START WORKING DATA

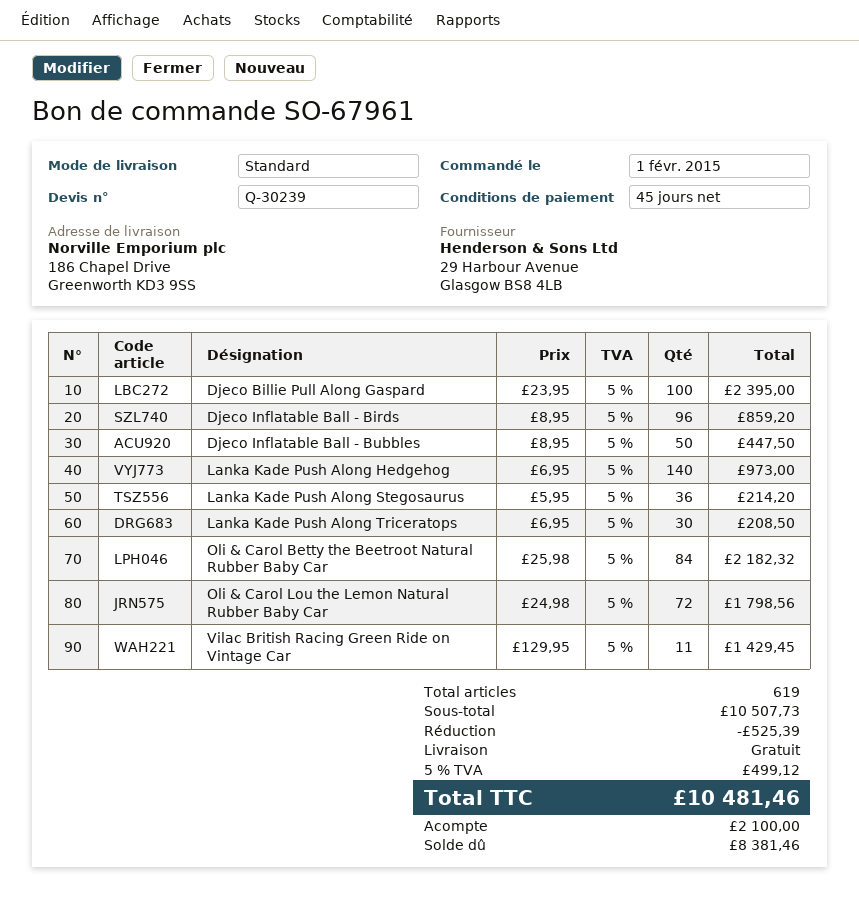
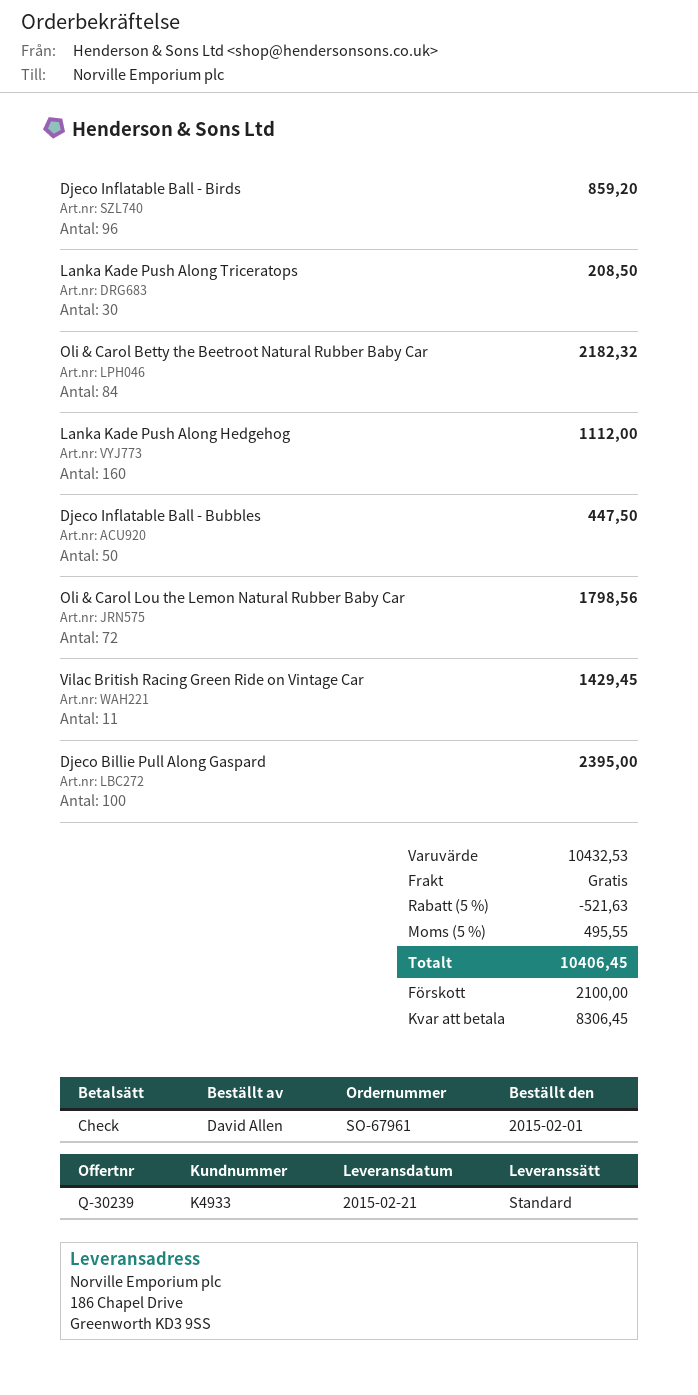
Lanka Kade Push Along Hedgehog: 140 for 973.00 -> 160 for 1112.00
Lanka Kade Push Along Stegosaurus: 36 for 214.20 -> none
subtotal: 10507.73 -> 10432.53
discount: 525.39 -> 521.63
tax: 5% = 499.12 -> 5% = 495.55
total: 10481.46 -> 10406.45
balance: 8381.46 -> 8306.45

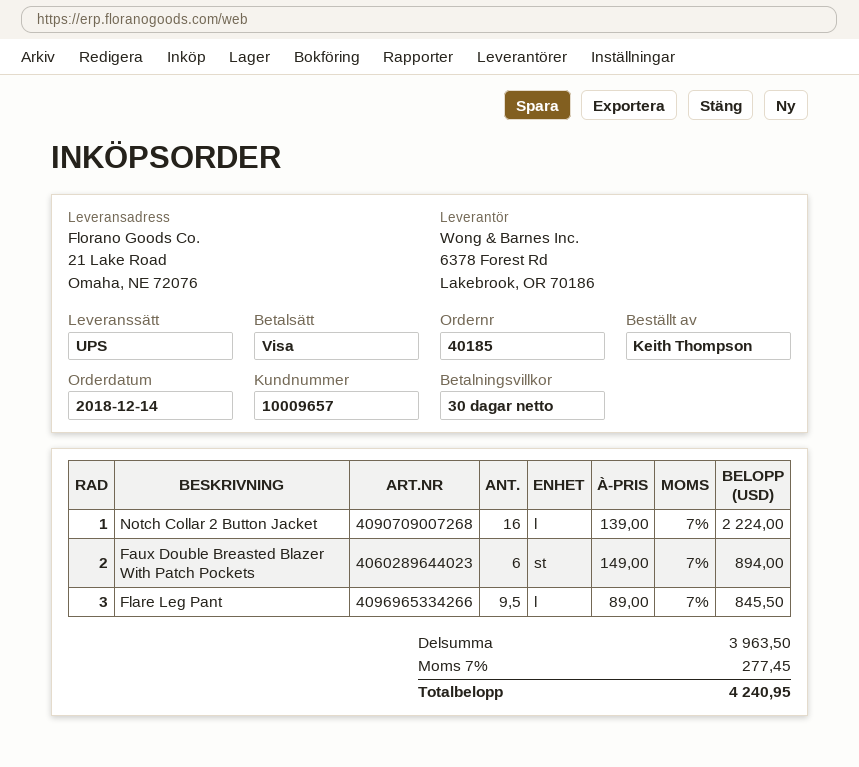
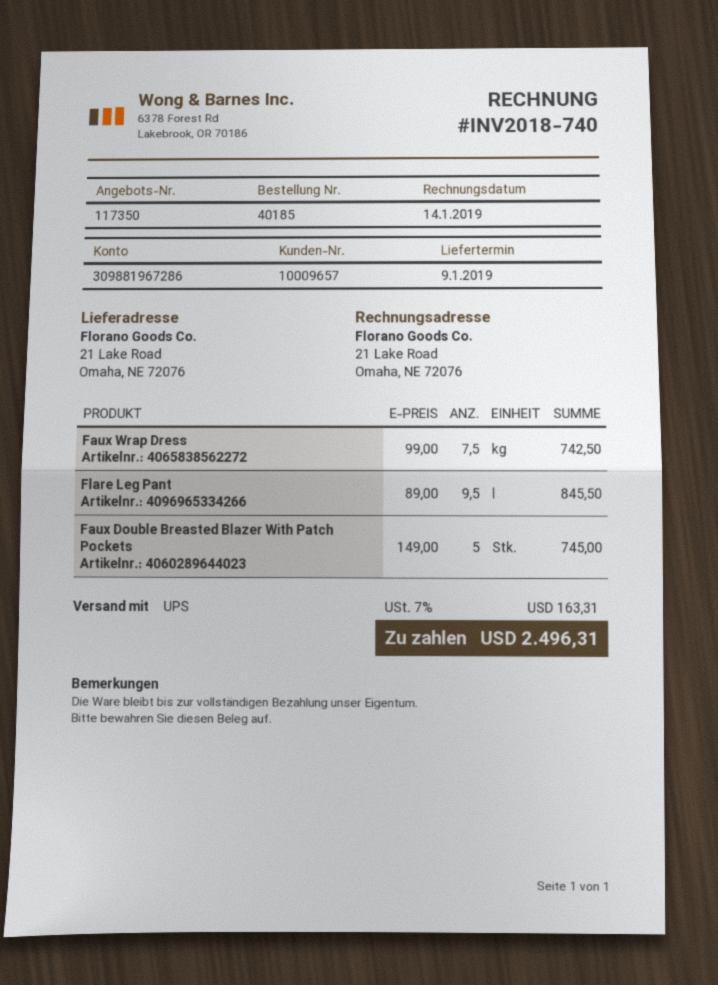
Notch Collar 2 Button Jacket: 16 x 139.00 = 2224.00 -> none
Faux Double Breasted Blazer With Patch Pockets: 6 x 149.00 = 894.00 -> 5 x 149.00 = 745.00
Faux Wrap Dress: none -> 7.5 x 99.00 = 742.50
tax: 7% = 277.45 -> 7% = 163.31
total: 4240.95 -> 2496.31

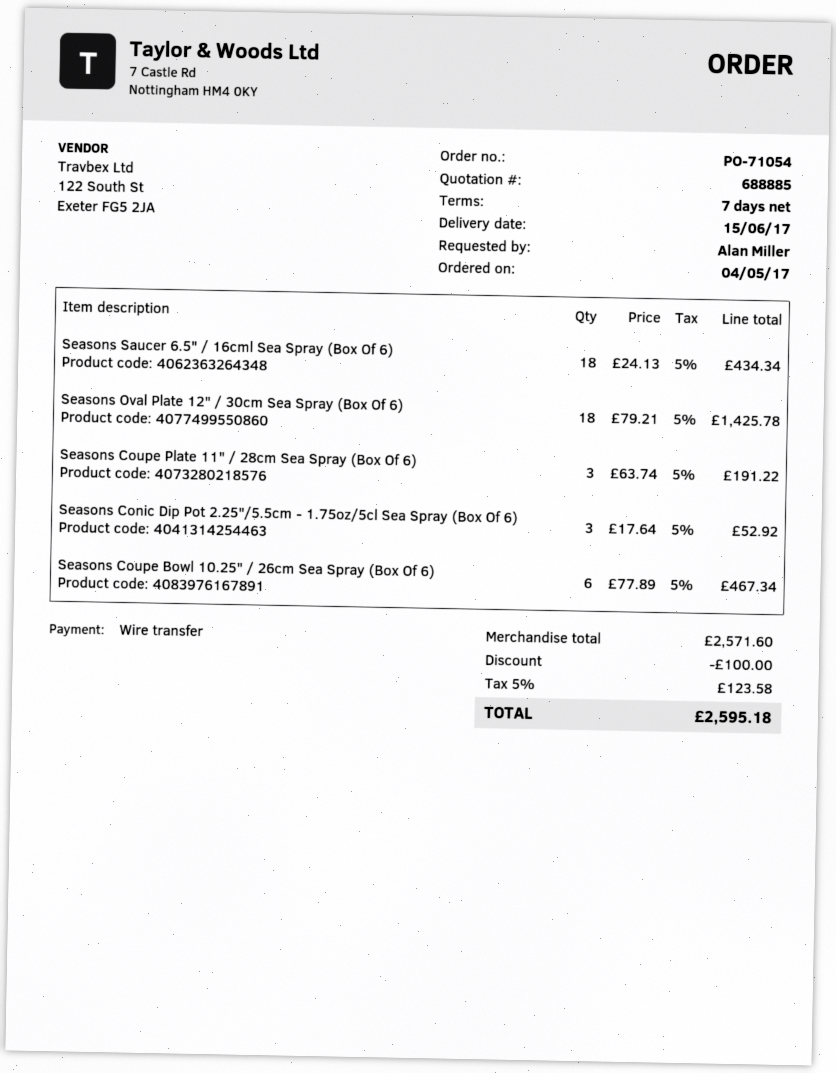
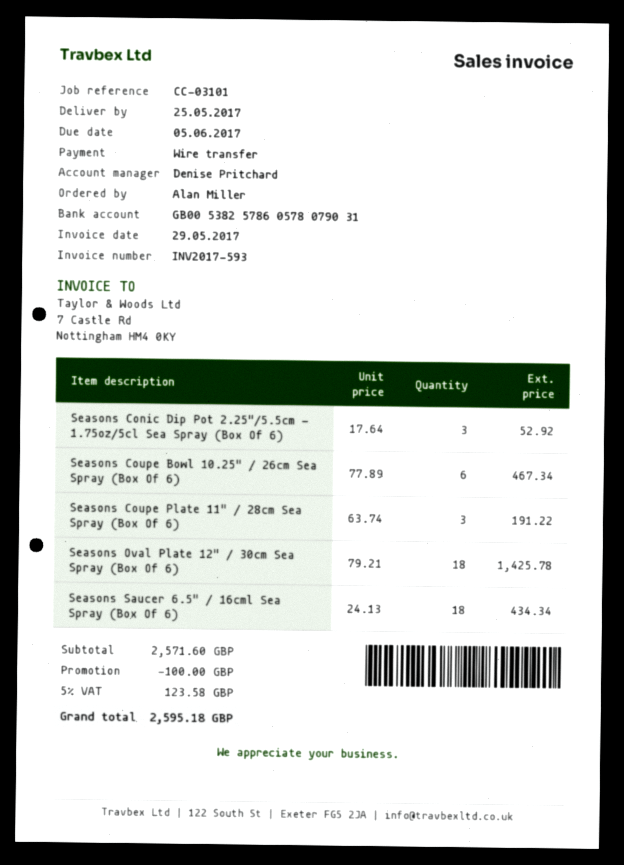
delivery date: 2017-06-15 -> 2017-05-25

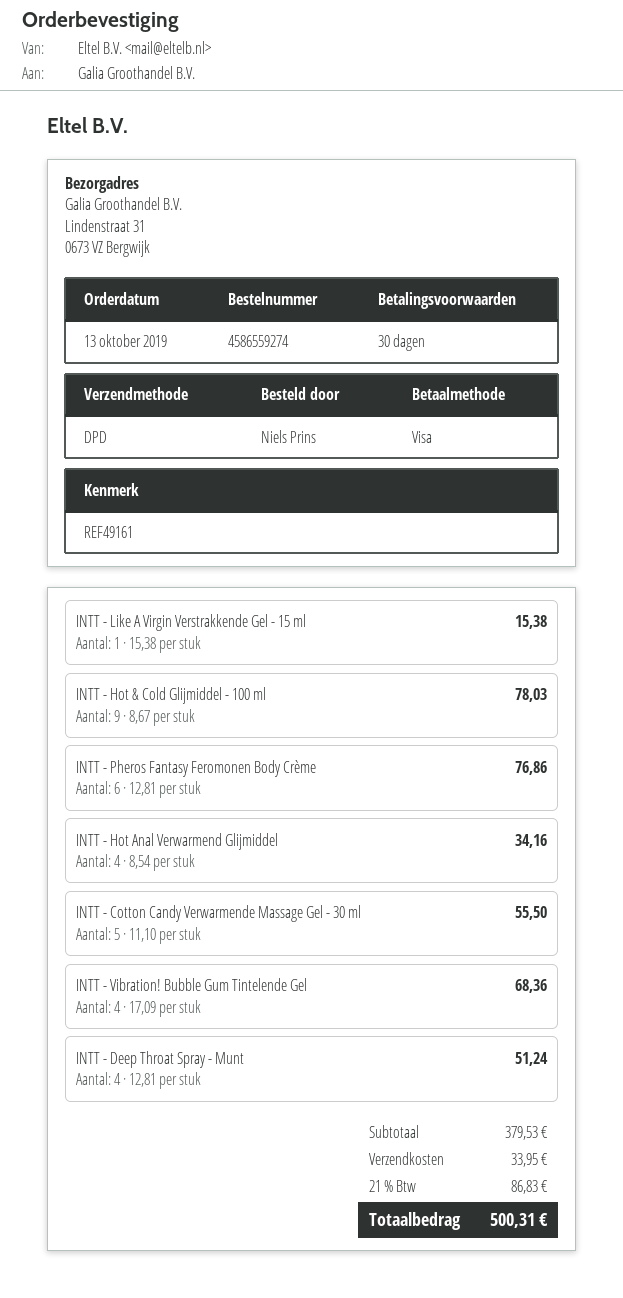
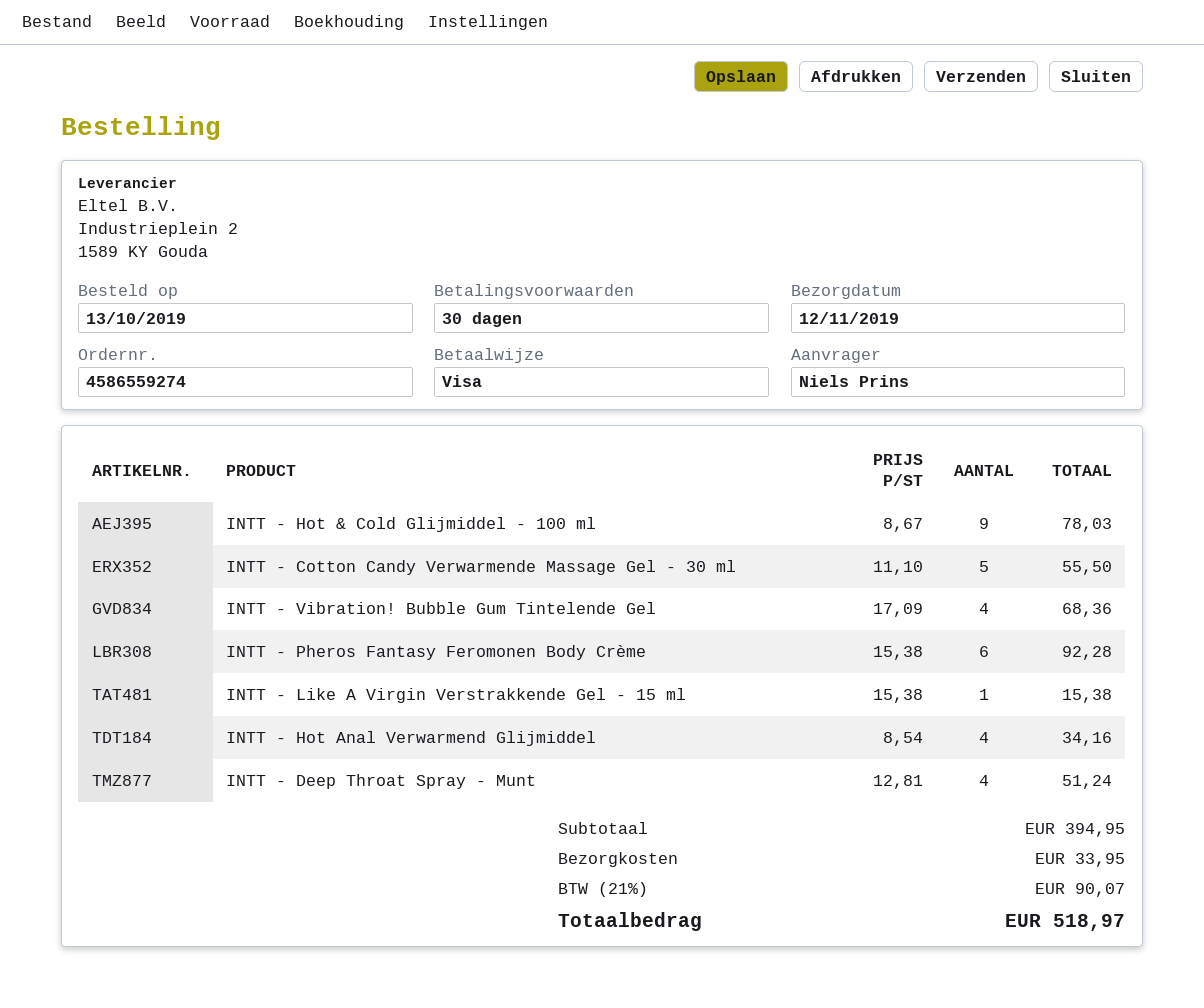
INTT - Pheros Fantasy Feromonen Body Crème: 6 x 12.81 = 76.86 -> 6 x 15.38 = 92.28
subtotal: 379.53 -> 394.95
tax: 21% = 86.83 -> 21% = 90.07
total: 500.31 -> 518.97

END WORKING DATA

### PROBLEM TO SOLVE
Drop the pictures; repeat each entry above exactly.

### RESPONSE TO THE TASK
Lanka Kade Push Along Hedgehog: 140 for 973.00 -> 160 for 1112.00
Lanka Kade Push Along Stegosaurus: 36 for 214.20 -> none
subtotal: 10507.73 -> 10432.53
discount: 525.39 -> 521.63
tax: 5% = 499.12 -> 5% = 495.55
total: 10481.46 -> 10406.45
balance: 8381.46 -> 8306.45

Notch Collar 2 Button Jacket: 16 x 139.00 = 2224.00 -> none
Faux Double Breasted Blazer With Patch Pockets: 6 x 149.00 = 894.00 -> 5 x 149.00 = 745.00
Faux Wrap Dress: none -> 7.5 x 99.00 = 742.50
tax: 7% = 277.45 -> 7% = 163.31
total: 4240.95 -> 2496.31

delivery date: 2017-06-15 -> 2017-05-25

INTT - Pheros Fantasy Feromonen Body Crème: 6 x 12.81 = 76.86 -> 6 x 15.38 = 92.28
subtotal: 379.53 -> 394.95
tax: 21% = 86.83 -> 21% = 90.07
total: 500.31 -> 518.97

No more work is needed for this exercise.